Three does not operate its own 2G network.

All remaining UK 2G services are due to close by 2033 at the latest.

Although this provides more time than the fixed-line migration, schools may need to include replacement equipment in maintenance, estate and capital plans well before the networks disappear.

Which systems could be affected?

Begin with the equipment named by the DfE:

  • Fire alarms
  • Burglar alarms
  • Lift emergency communication systems

Then consider anything else that sends information outside the building, such as:

  • Boiler or plant monitoring
  • Building management systems
  • Door-entry and intercom equipment
  • CCTV or security monitoring
  • Lone-worker devices
  • Payment terminals
  • Other monitored alarms

Most systems will not be affected. The challenge is establishing which ones are.

A modern alarm panel may still contain an older communications module. A regularly maintained lift may still have its emergency telephone connected to an analogue line.

The appearance, age or condition of the equipment will not necessarily tell you how it communicates.

What should schools and trusts check?

For each relevant system, establish:

  1. Does it use a PSTN or ISDN line?
  2. Does it contain a SIM or mobile communications module?
  3. Is that connection restricted to 2G or 3G?
  4. Is the equipment compatible with the proposed digital service?
  5. Who supplies the line, SIM or monitoring connection?
  6. Who maintains the connected equipment?
  7. What happens during a power, broadband or mobile-network outage?
  8. Does anything need replacing, adapting or reconfiguring?
  9. When does the contractor recommend completing the work?

This will usually involve more than one supplier.

The telephone provider can confirm the type of line and explain the migration arrangements. The alarm, lift or specialist contractor must confirm whether the attached equipment will continue to work.
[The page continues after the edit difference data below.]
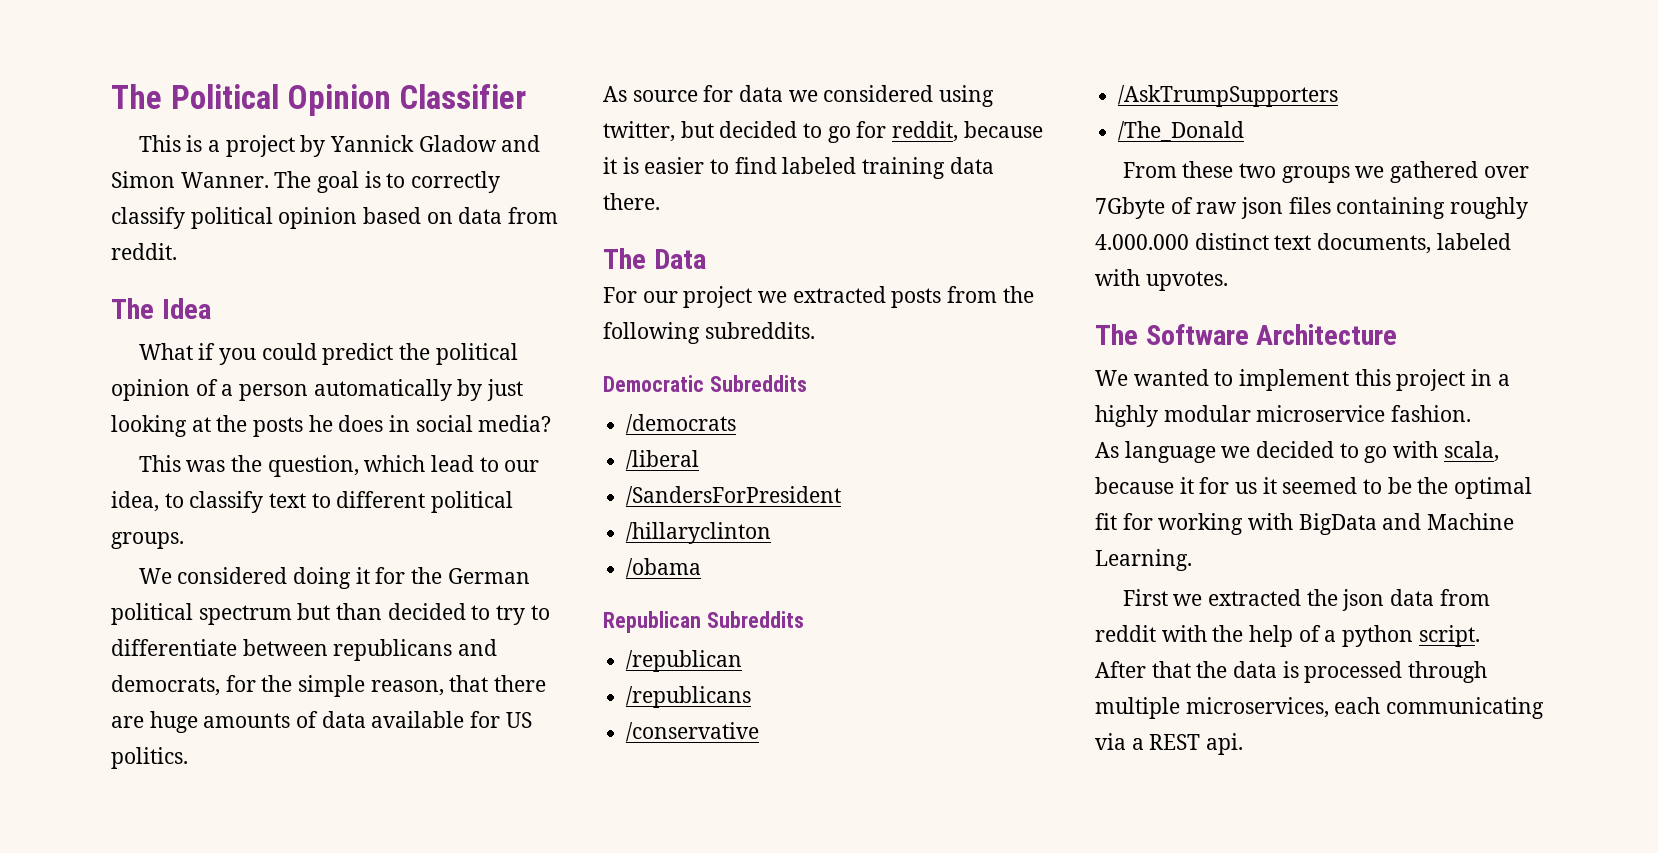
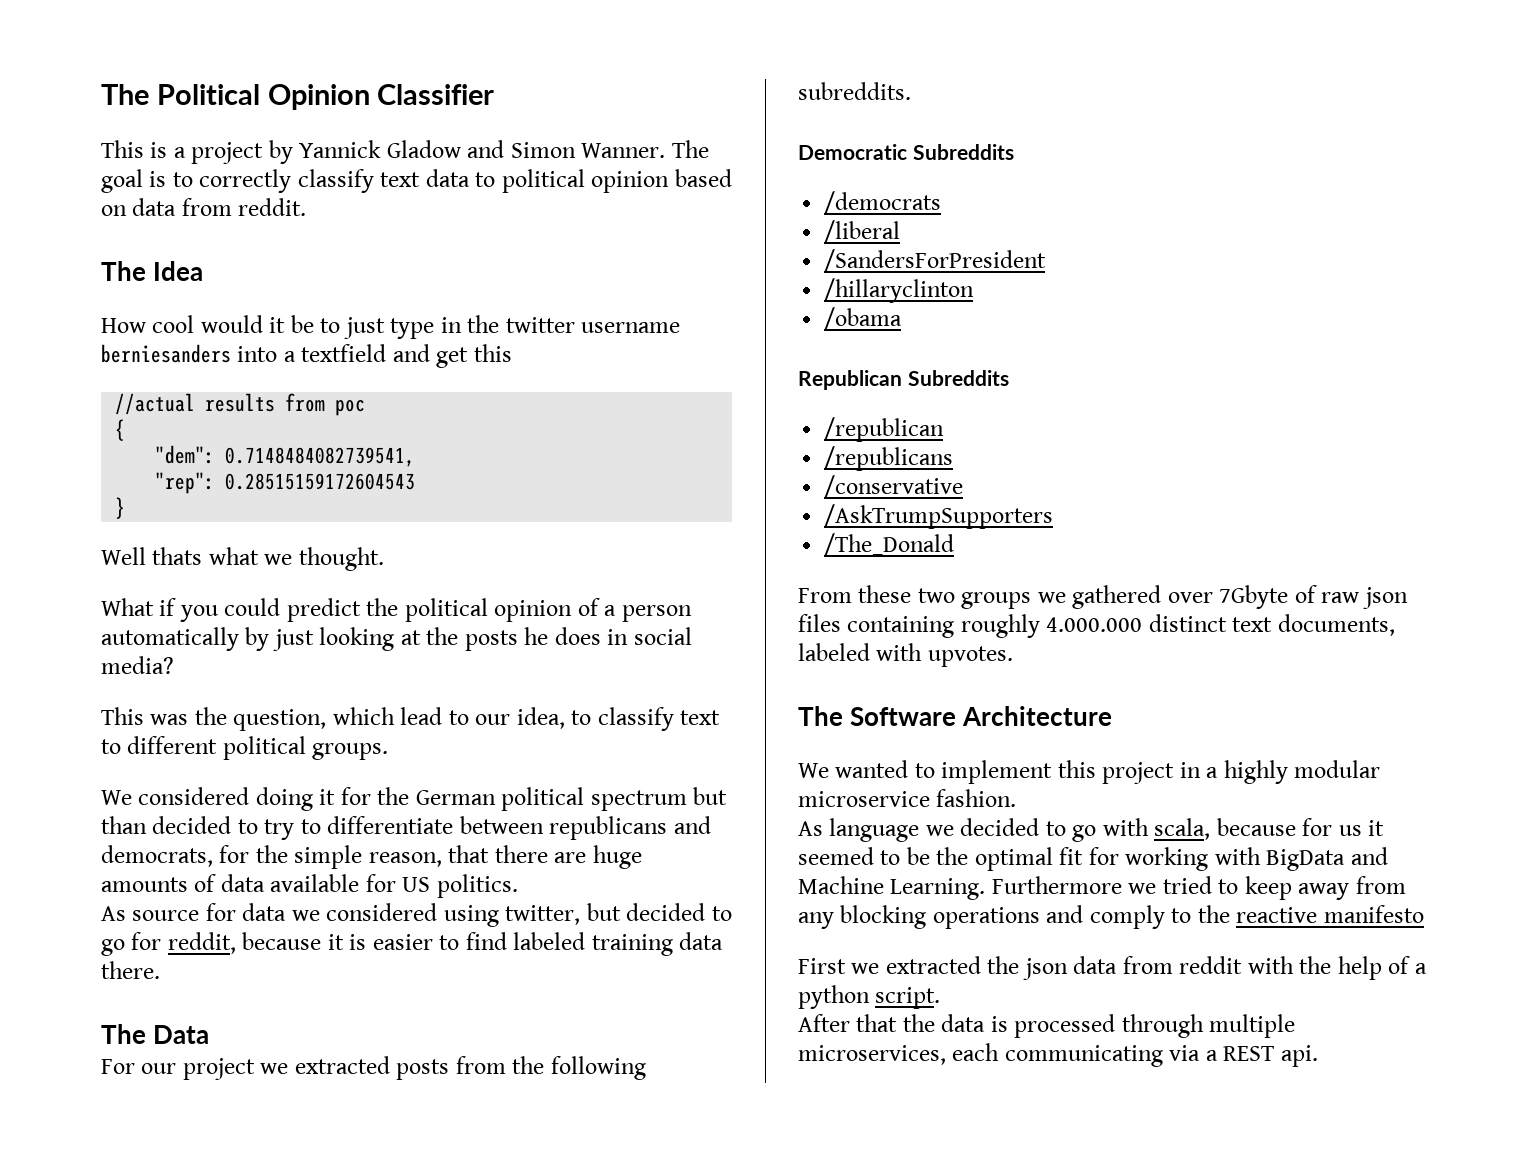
- The goal is to correctly classify political opinion based on data from reddit.
+ The goal is to correctly classify text data to political opinion based on data from reddit.
+ How cool would it be to just type in the twitter username berniesanders into a textfield and get this
+ //actual results from poc
+ {
+ "dem": 0.7148484082739541,
+ "rep": 0.28515159172604543
+ }
+ Well thats what we thought.
- As language we decided to go with scala, because it for us it seemed to be the optimal fit for working with BigData and Machine Learning.
+ As language we decided to go with scala, because for us it seemed to be the optimal fit for working with BigData and Machine Learning. Furthermore we tried to keep away from any blocking operations and comply to the reactive manifesto

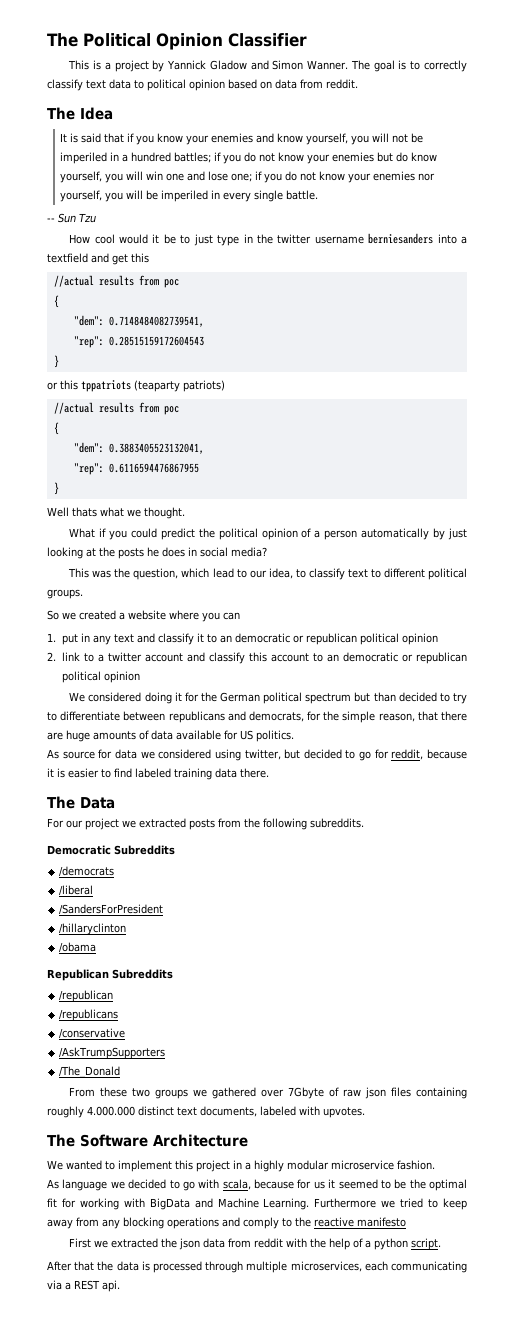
+ It is said that if you know your enemies and know yourself, you will not be imperiled in a hundred battles; if you do not know your enemies but do know yourself, you will win one and lose one; if you do not know your enemies nor yourself, you will be imperiled in every single battle.
+ -- Sun Tzu
+ or this tppatriots (teaparty patriots)
+ //actual results from poc
+ {
+ "dem": 0.3883405523132041,
+ "rep": 0.6116594476867955
+ }
+ So we created a website where you can
+ 1. put in any text and classify it to an democratic or republican political opinion
+ 2. link to a twitter account and classify this account to an democratic or republican political opinion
For trusts with several sites, the answers may differ between buildings. Systems installed at different times may use completely different communication methods, even where they appear similar.
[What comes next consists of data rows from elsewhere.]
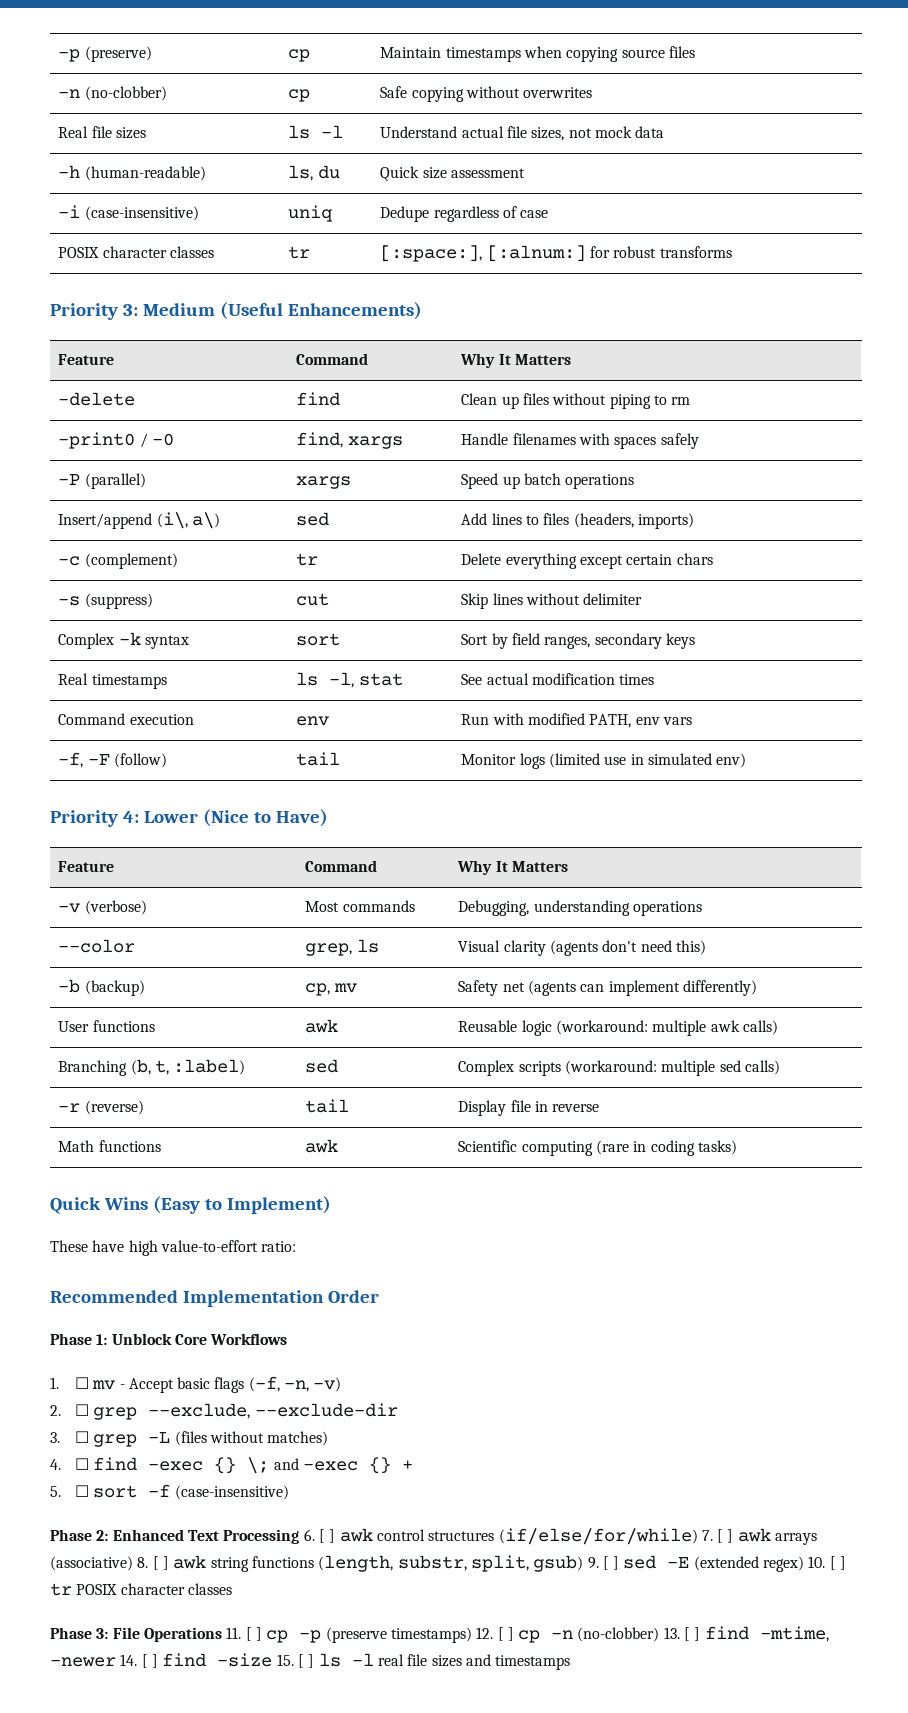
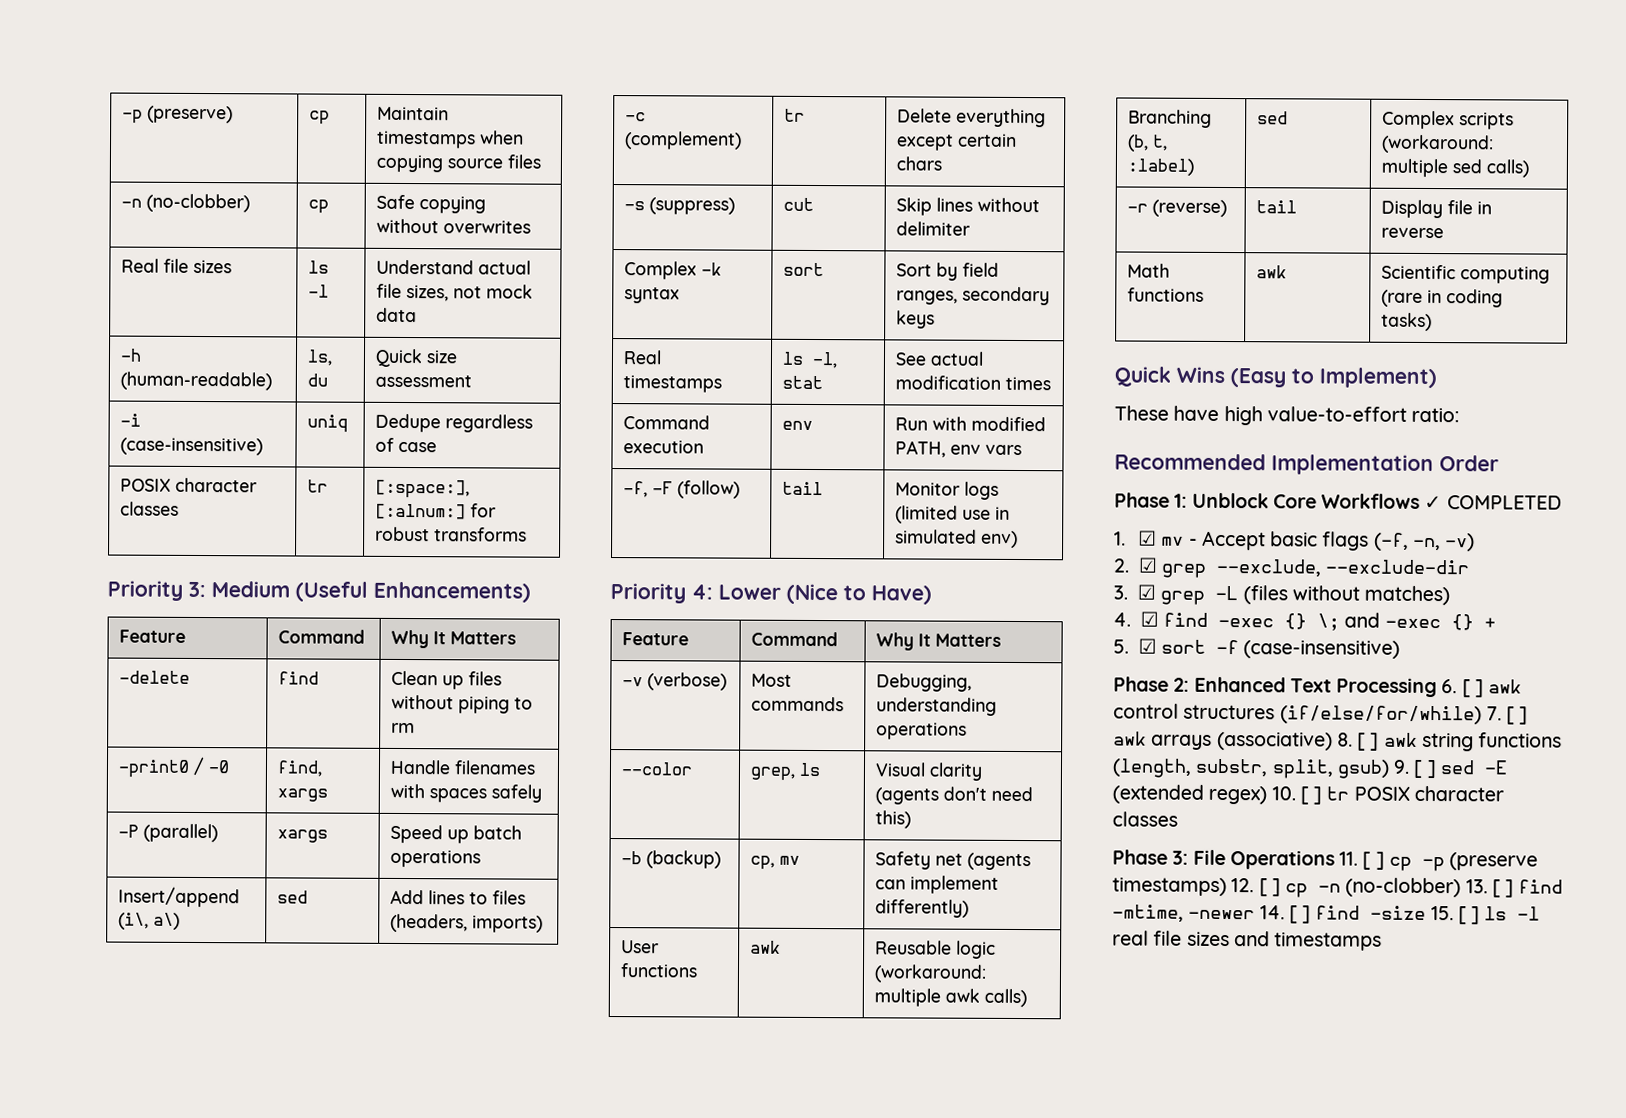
- Phase 1: Unblock Core Workflows
+ Phase 1: Unblock Core Workflows ✓ COMPLETED
- 1. ☐ mv - Accept basic flags (-f, -n, -v)
+ 1. ☑ mv - Accept basic flags (-f, -n, -v)
- 2. ☐ grep --exclude, --exclude-dir
+ 2. ☑ grep --exclude, --exclude-dir
- 3. ☐ grep -L (files without matches)
+ 3. ☑ grep -L (files without matches)
- 4. ☐ find -exec {} \; and -exec {} +
+ 4. ☑ find -exec {} \; and -exec {} +
- 5. ☐ sort -f (case-insensitive)
+ 5. ☑ sort -f (case-insensitive)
Power resilience also matters

Digital telephone services do not necessarily behave like traditional analogue lines during a power cut.

Digital handsets need local electricity, either through the mains or power over Ethernet. Depending on the setup, the service may also rely on a router, broadband connection or mobile signal.
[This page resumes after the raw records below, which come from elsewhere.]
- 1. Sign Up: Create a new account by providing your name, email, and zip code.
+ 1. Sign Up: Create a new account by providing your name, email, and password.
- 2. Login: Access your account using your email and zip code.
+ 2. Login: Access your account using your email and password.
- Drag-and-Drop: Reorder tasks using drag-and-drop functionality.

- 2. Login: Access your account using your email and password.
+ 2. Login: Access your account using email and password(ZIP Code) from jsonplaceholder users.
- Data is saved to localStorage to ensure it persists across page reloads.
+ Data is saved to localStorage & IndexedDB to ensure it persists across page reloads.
The DfE advises schools to consider an uninterruptible power supply and cellular connectivity. However, the correct resilience arrangement for a fire alarm, lift emergency telephone or other essential system must be confirmed with the relevant contractor.

Telecoms providers have obligations relating to access to emergency services during power cuts. Those protections do not automatically guarantee that a school’s alarms or lift communications will continue operating for as long as the site requires.

Schools should therefore check the complete communication chain rather than assuming the digital replacement will behave in the same way as the old analogue line.

What hasn’t changed?

The DfE update does not create a new inspection regime or require schools to collect another certificate.

It does make the expectation clearer: schools and trusts should understand how essential equipment communicates, whether it is compatible with digital services and whether the supporting network is being withdrawn.

The question is no longer only:

“When was this alarm or lift last serviced?”

It is also:

“What does it connect through, what happens if that connection fails, and how long will the network remain available?”

The telecoms changes were already under way. On 3 July, the DfE placed them firmly on the school estate agenda.